# PROVIDED RECORDS

──────

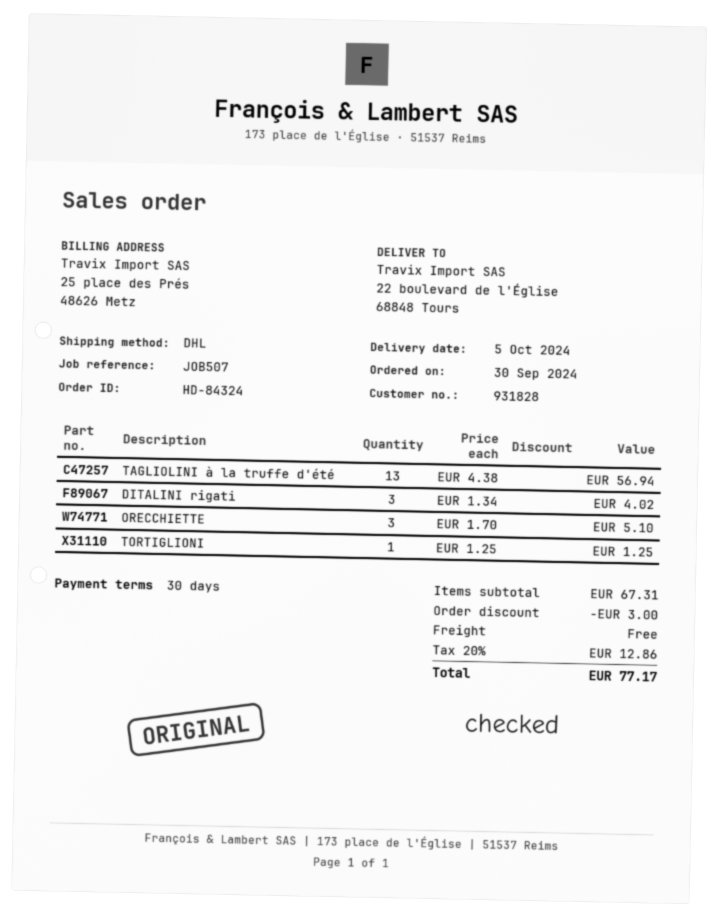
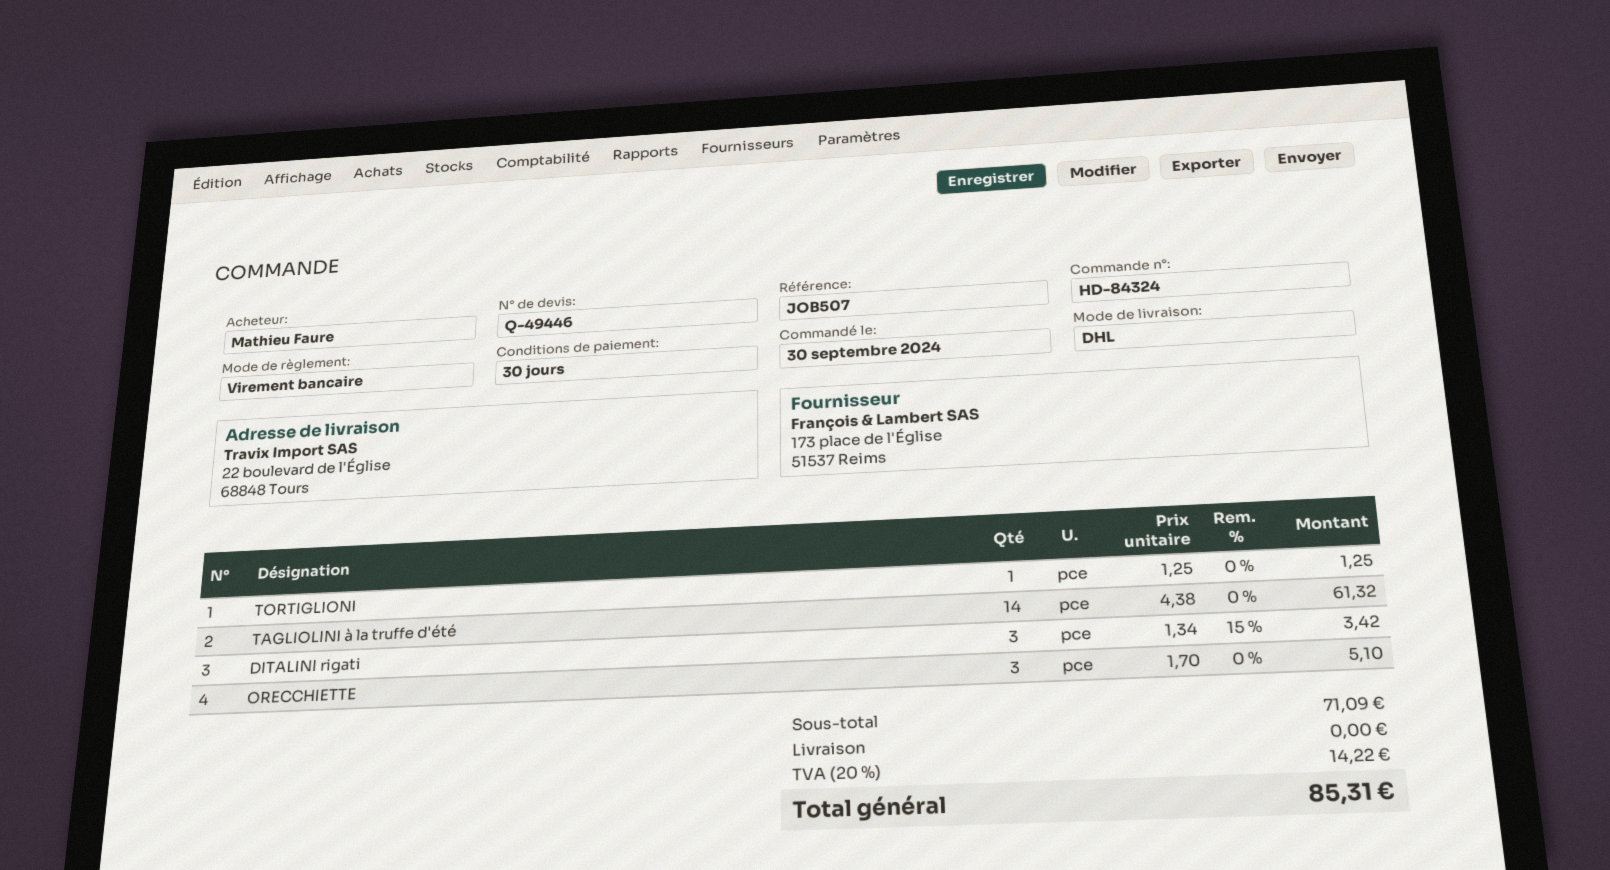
TAGLIOLINI à la truffe d'été: 13 x 4.38 = 56.94 -> 14 x 4.38 = 61.32
DITALINI rigati: 3 x 1.34 = 4.02 -> 3 x 1.34 - 15% = 3.42
subtotal: 67.31 -> 71.09
discount: 3.00 -> none
tax: 20% = 12.86 -> 20% = 14.22
total: 77.17 -> 85.31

──────

# TASK DIRECTIONS
Copy each entry exactly, with no pictures.

# TASK RESULT
TAGLIOLINI à la truffe d'été: 13 x 4.38 = 56.94 -> 14 x 4.38 = 61.32
DITALINI rigati: 3 x 1.34 = 4.02 -> 3 x 1.34 - 15% = 3.42
subtotal: 67.31 -> 71.09
discount: 3.00 -> none
tax: 20% = 12.86 -> 20% = 14.22
total: 77.17 -> 85.31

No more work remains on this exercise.